#### What is being asked
Extract the final stretch of the data: the line that contains "UNLOCK: 6 for 1194.00 -> 6 for 1134.00" and every line after it, unaltered, and no other lines.

#### Provided data
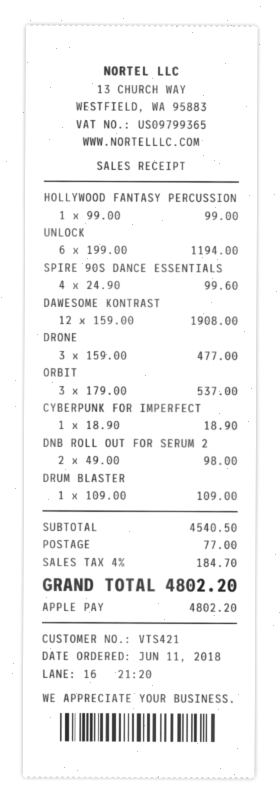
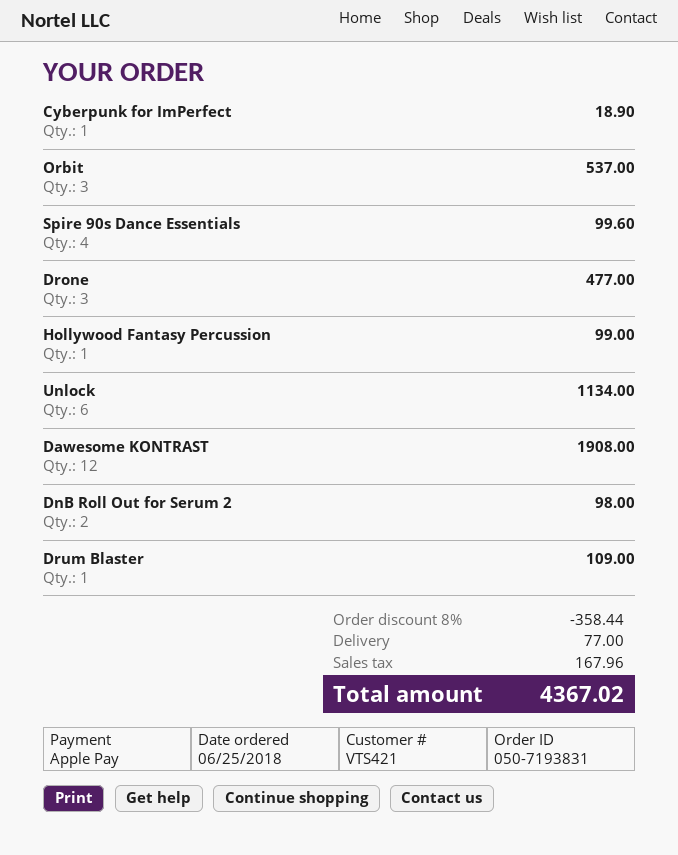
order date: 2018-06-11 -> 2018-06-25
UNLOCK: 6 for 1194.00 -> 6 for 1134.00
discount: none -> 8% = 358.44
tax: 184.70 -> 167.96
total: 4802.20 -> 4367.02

#### Solution to this task
UNLOCK: 6 for 1194.00 -> 6 for 1134.00
discount: none -> 8% = 358.44
tax: 184.70 -> 167.96
total: 4802.20 -> 4367.02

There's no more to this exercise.